The party of Donald J. Trump is not exactly known for its nuance. But this week the Republican National Convention speakers have been making an important distinction that Trump himself has long struggled with: the difference between the issue of anti-Semitism here at home and the issue of support for Israel’s self-defense.
Republicans are strongly pro-Israel, skeptical of “elite” institutions of higher education, hawkish on terrorism, and keenly opposed to public disorder, so they’ve been a natural audience for Jewish students objecting to the massive outbreak in Jew-hatred on campuses, emanating from radical-chic encampments of Hamas supporters.
And one of those students is speaking tonight in a prime-time slot at the Republican National Convention.
Shabbos Kestenbaum, a recent graduate of Harvard Divinity School whose graduation did not conclude his battle with the university—he is suing Harvard for its egregious response to anti-Semitic harassment on campus—has the 8:25 p.m. slot, to be followed by a speech from the family of an American-Israeli hostage taken by Hamas on October 7. Both speeches are evidence that the Republican Party is increasingly able to do something that is necessary to effectively fight anti-Semitism in America: Connect the street violence against Jews to the current listlessness of big-city crime-fighting and the progressive attachment to general disorder as a political strategy.
The current crisis arguably has more to do with America than with Israel. The institutions that have been overtaken by it were already facing elements of it before October 7. And their terrorist-supporters share the overarching goal of erasing Jews from the public sphere, banishing them from societal participation in a way that suggests they are second-class citizens.
But the craven and utter refusal to do something about it too often comes down to Democratic officials’ fear. And that is not much different from their weird and catastrophic embrace of “defund the police” campaigns or downplaying the mayhem at the southern border.
And so what the Republican convention has deftly displayed thus far is a two-tiered system of justice. Manhattan District Attorney Alvin Bragg was to last night’s speeches what the evil Persian minister Haman is to megillah readings on Purim: Everybody knows to boo and hiss when the name is read aloud. Aside from Bragg’s role in the dubious felony prosecution of Trump, he was jeered last night when the mother of a murder victim blamed him for his soft-on-crime policies. Jews on campus might say the same: Bragg dropped the charges against the New York students who seized campus property on behalf of a “global” intifada. Another speaker last night told of his sister, murdered by an illegal immigrant who’d been expelled three times already yet was able to return to the U.S., all despite a record of violence in his native El Salvador. (This last case does not involve Bragg, to be clear.)

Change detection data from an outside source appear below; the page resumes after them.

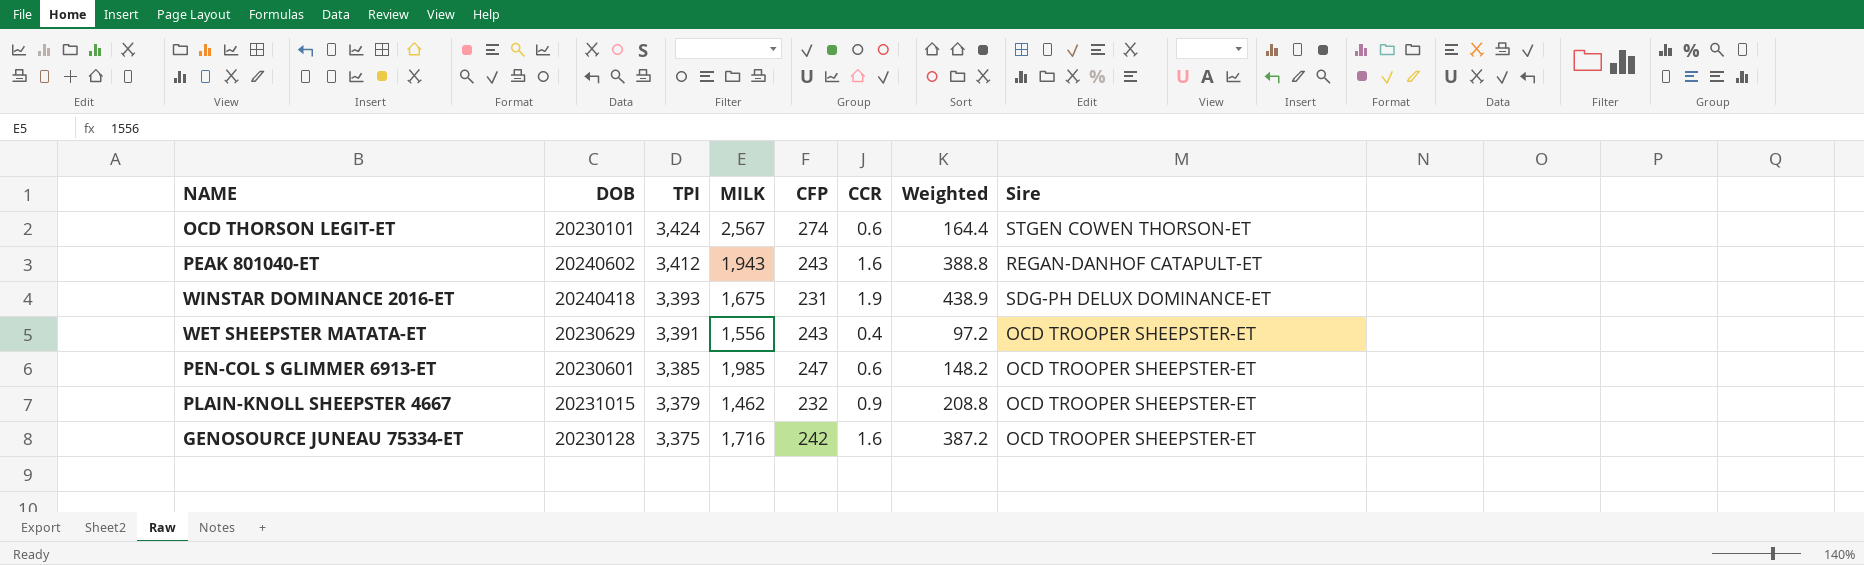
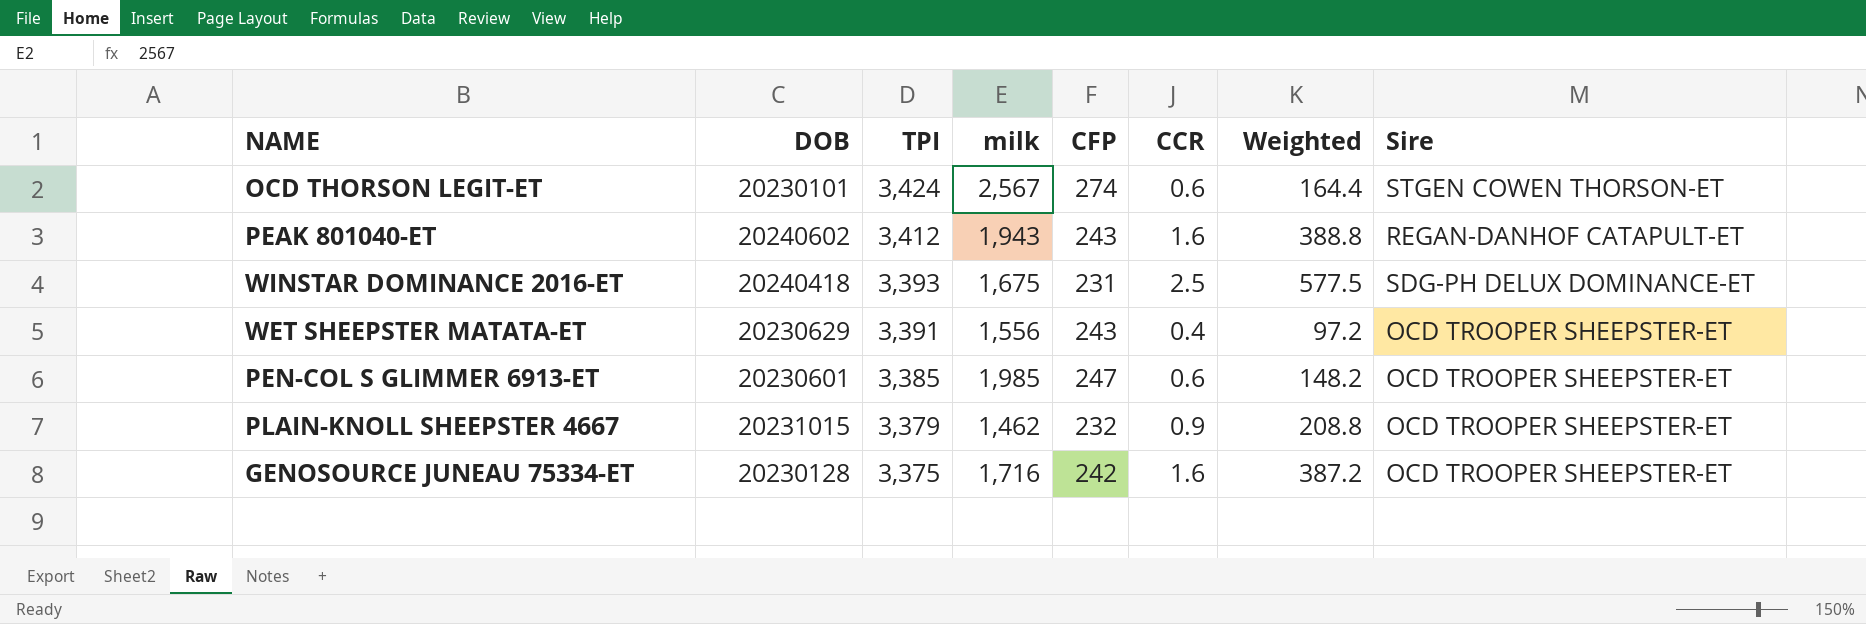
column name: MILK -> milk
WINSTAR DOMINANCE 2016-ET | CCR: 1.9 -> 2.5
WINSTAR DOMINANCE 2016-ET | Weighted: 438.9 -> 577.5

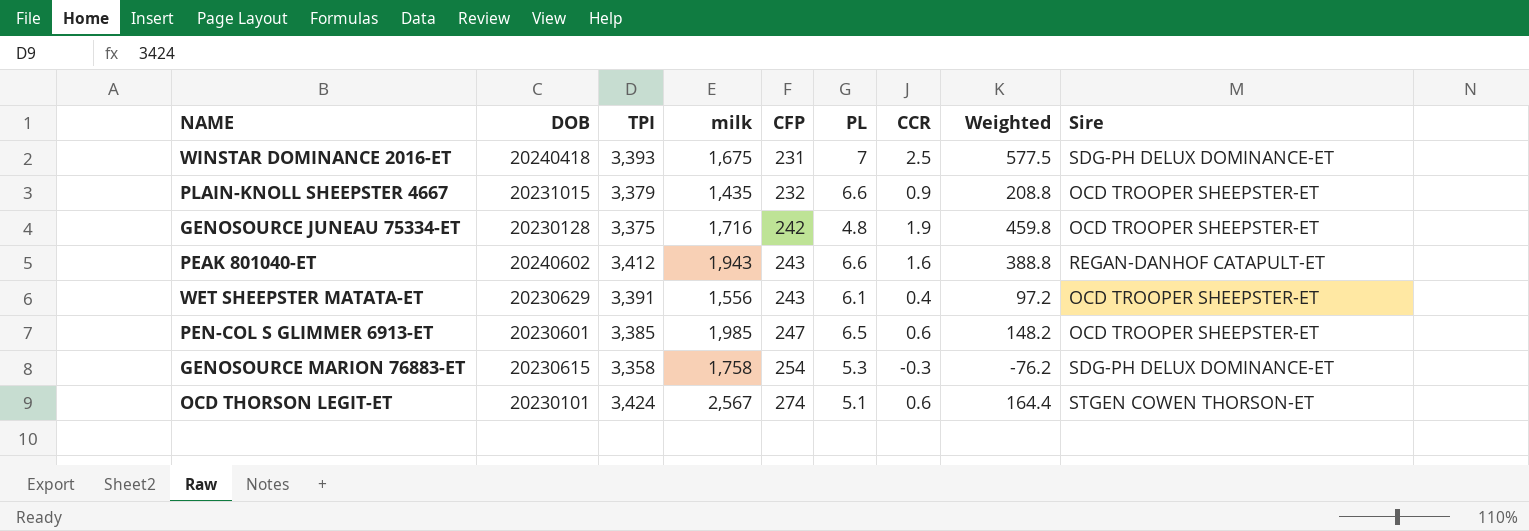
row order: TPI descending -> CFP ascending
column PL | position: none -> 6
PLAIN-KNOLL SHEEPSTER 4667 | milk: 1,462 -> 1,435
GENOSOURCE JUNEAU 75334-ET | CCR: 1.6 -> 1.9
GENOSOURCE JUNEAU 75334-ET | Weighted: 387.2 -> 459.8
row GENOSOURCE MARION 76883-ET: none -> 20230615 | 3,358 | 1,758 | 254 | 5.3 | -0.3 | -76.2 | SDG-PH DELUX DOMINANCE-ET

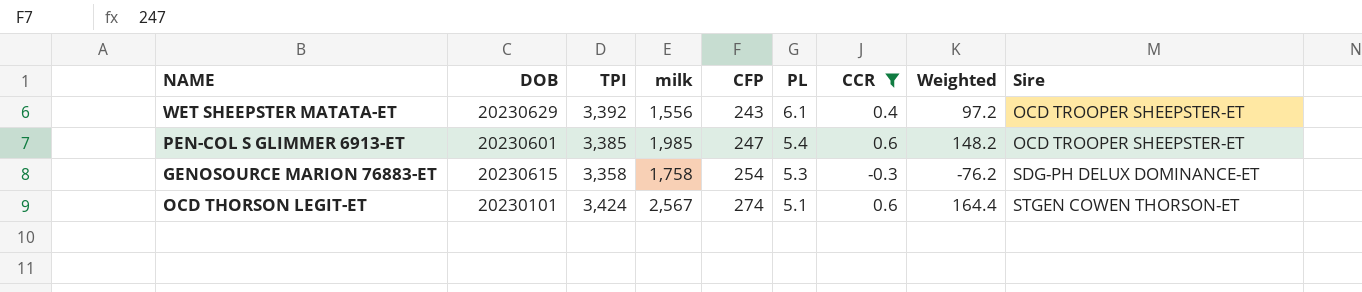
filter: none -> CCR <= 0.6
WET SHEEPSTER MATATA-ET | TPI: 3,391 -> 3,392
PEN-COL S GLIMMER 6913-ET | PL: 6.5 -> 5.4

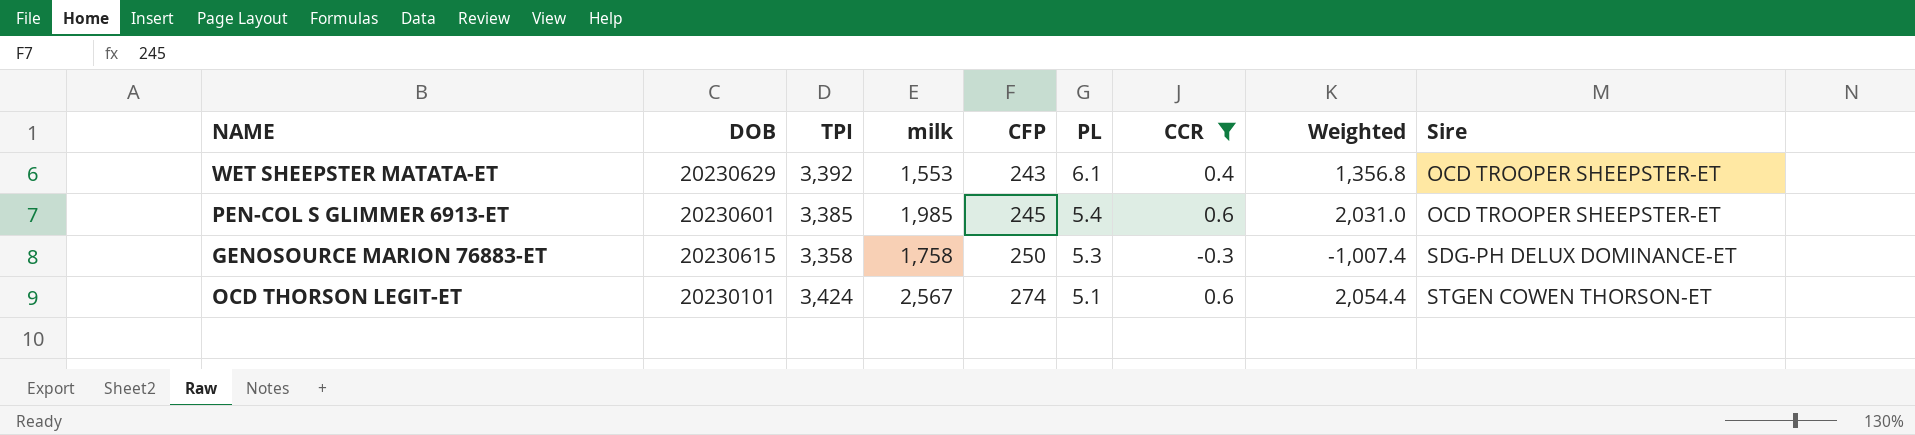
column Weighted | formula: [CFP] * [CCR] -> [TPI] * [CCR]
WET SHEEPSTER MATATA-ET | milk: 1,556 -> 1,553
PEN-COL S GLIMMER 6913-ET | CFP: 247 -> 245
GENOSOURCE MARION 76883-ET | CFP: 254 -> 250

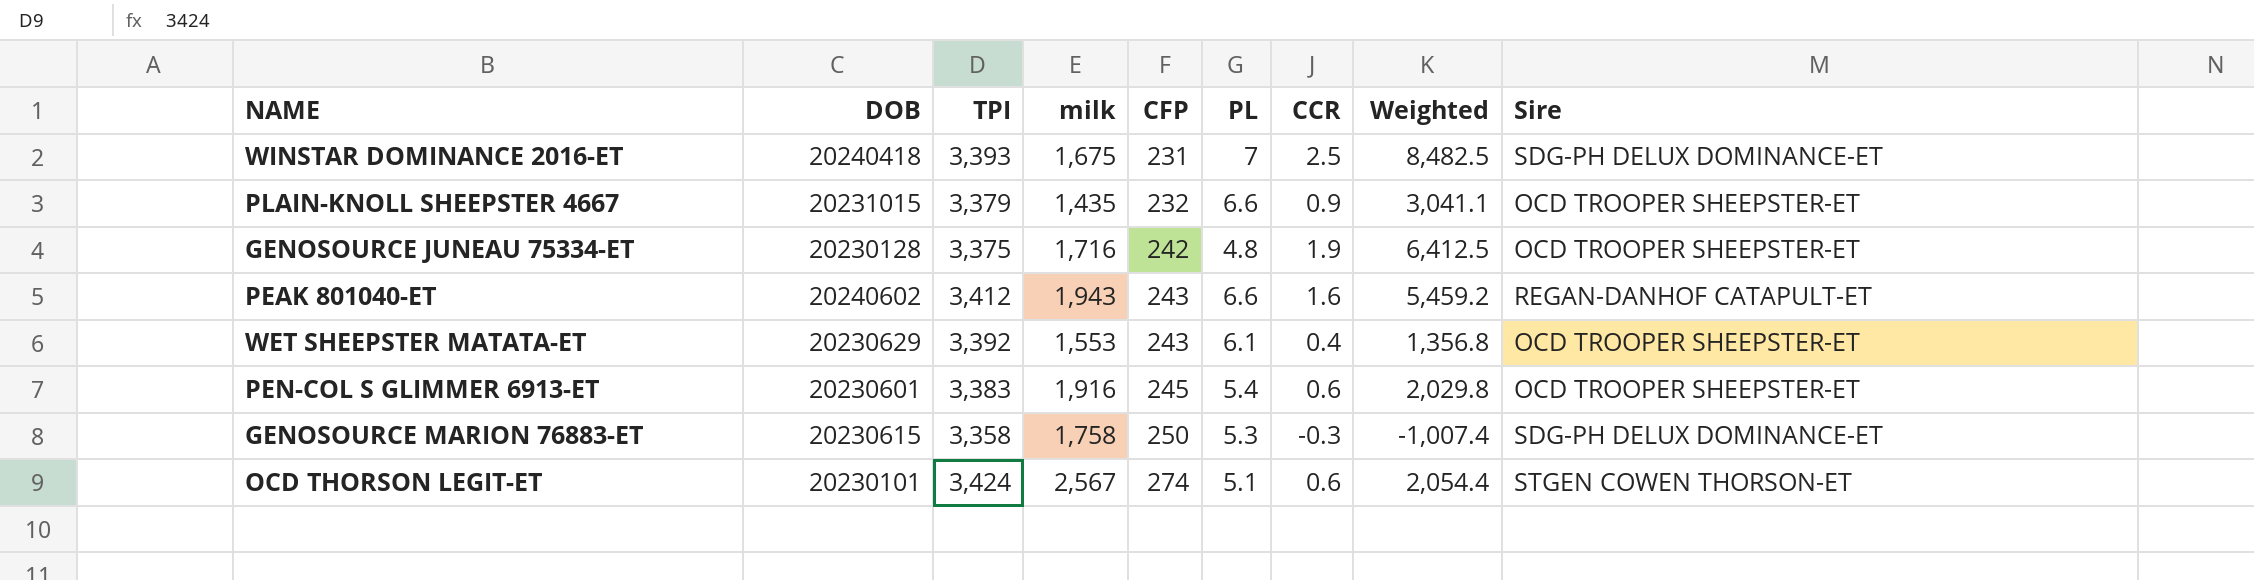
filter: CCR <= 0.6 -> none
PEN-COL S GLIMMER 6913-ET | TPI: 3,385 -> 3,383
PEN-COL S GLIMMER 6913-ET | milk: 1,985 -> 1,916
PEN-COL S GLIMMER 6913-ET | Weighted: 2,031.0 -> 2,029.8

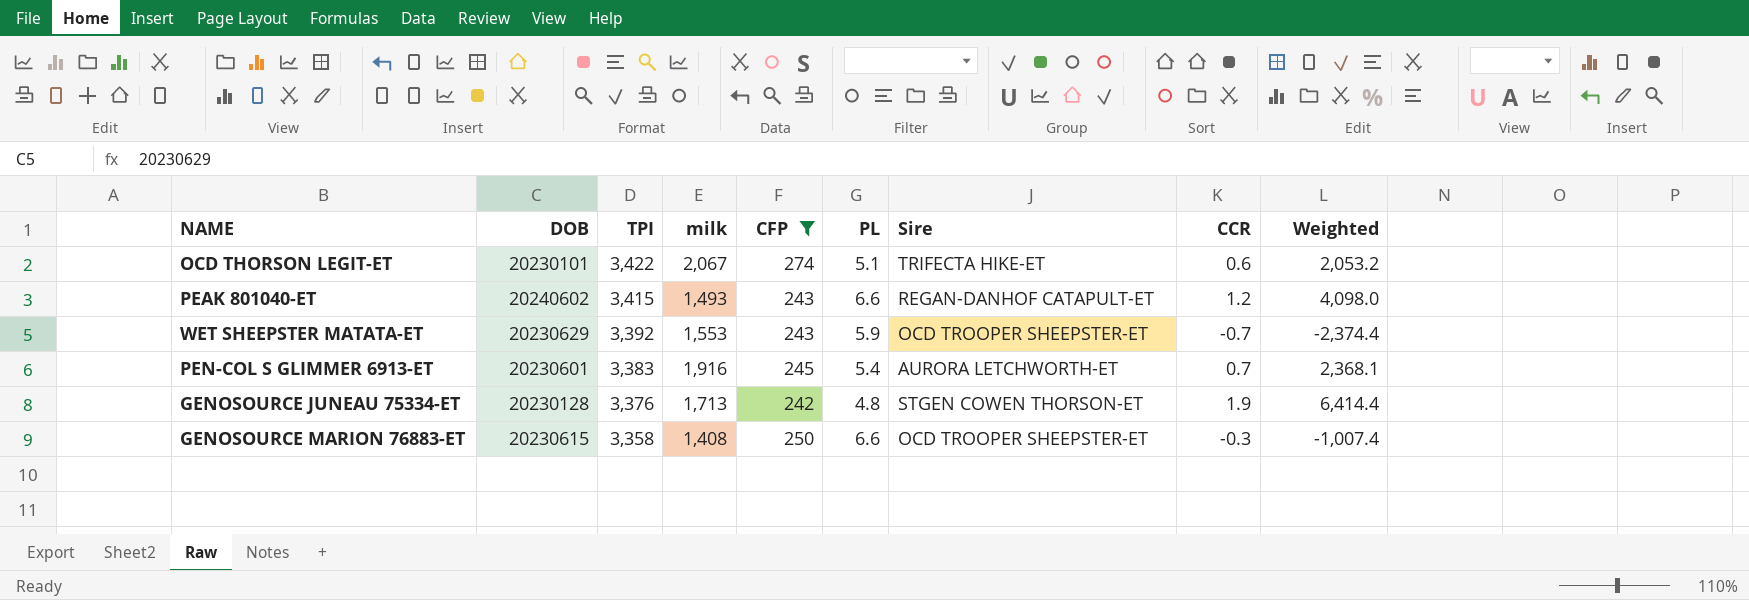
filter: none -> CFP >= 242
row order: CFP ascending -> TPI descending
column Sire | position: 9 -> 7
OCD THORSON LEGIT-ET | TPI: 3,424 -> 3,422
OCD THORSON LEGIT-ET | milk: 2,567 -> 2,067
OCD THORSON LEGIT-ET | Sire: STGEN COWEN THORSON-ET -> TRIFECTA HIKE-ET
OCD THORSON LEGIT-ET | Weighted: 2,054.4 -> 2,053.2
PEAK 801040-ET | TPI: 3,412 -> 3,415
PEAK 801040-ET | milk: 1,943 -> 1,493
PEAK 801040-ET | CCR: 1.6 -> 1.2
PEAK 801040-ET | Weighted: 5,459.2 -> 4,098.0
WET SHEEPSTER MATATA-ET | PL: 6.1 -> 5.9
WET SHEEPSTER MATATA-ET | CCR: 0.4 -> -0.7
WET SHEEPSTER MATATA-ET | Weighted: 1,356.8 -> -2,374.4
PEN-COL S GLIMMER 6913-ET | Sire: OCD TROOPER SHEEPSTER-ET -> AURORA LETCHWORTH-ET
PEN-COL S GLIMMER 6913-ET | CCR: 0.6 -> 0.7
PEN-COL S GLIMMER 6913-ET | Weighted: 2,029.8 -> 2,368.1
GENOSOURCE JUNEAU 75334-ET | TPI: 3,375 -> 3,376
GENOSOURCE JUNEAU 75334-ET | milk: 1,716 -> 1,713
GENOSOURCE JUNEAU 75334-ET | Sire: OCD TROOPER SHEEPSTER-ET -> STGEN COWEN THORSON-ET
GENOSOURCE JUNEAU 75334-ET | Weighted: 6,412.5 -> 6,414.4
GENOSOURCE MARION 76883-ET | milk: 1,758 -> 1,408
GENOSOURCE MARION 76883-ET | PL: 5.3 -> 6.6
GENOSOURCE MARION 76883-ET | Sire: SDG-PH DELUX DOMINANCE-ET -> OCD TROOPER SHEEPSTER-ET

Kestenbaum has been a fixture in the anti-Semitism debate over the past several months. In 2020, he voted for Bernie Sanders and remains a registered Democrat. Challenged by the Forward to say whether he now supports Trump, Kestenbaum responded: “I am supporting Donald Trump’s policies of insisting on consequences for foreign students who violate our laws and desecrate our freedoms. I support Donald Trump’s policies of instilling patriotism in the curriculums. I support Donald Trump’s policies of taxing university endowments. And again, I don’t see why that’s a partisan issue, and I’m incredibly disillusioned with my party for not adopting those pretty obvious positions.”
He’d speak where invited, he said—but as of now, only the Republican convention expressed interest in hearing what he has to say about anti-Semitism. In her speech last night, Nikki Haley mentioned that “the Jewish community is facing an obscene rise in anti-Semitism.” This was not during the Israel portion of her remarks. Rather, it was followed by: “Too many minorities are trapped in communities devastated by crime,” and was preceded by criticism of the institutions that “indoctrinate” young Americans “to think our country is racist and evil.”
The view of anti-Semitism at the RNC this week, then, has not treated it as a result of a foreign conflict, which can often leave the impression that the solution to it is “over there.” As mentioned above, the hostage whose family will be speaking tonight is American as well, one of several held by Hamas or Hamas-aligned Palestinian families in Gaza. The shocking neglect of these hostages by the administration has left the impression that somehow their Jewishness has made them less American. The belief that the Arab-Israeli conflict must be solved in order to fix anti-Semitism here at home leaves a similar taste in one’s mouth and treads perilously close to blaming Jews for their own suffering.
That this distinction is getting such a public airing at the Republican convention feels like a breakthrough for the Jewish community. Perhaps there exists the will to turn the corner on a difficult period for American Jewry.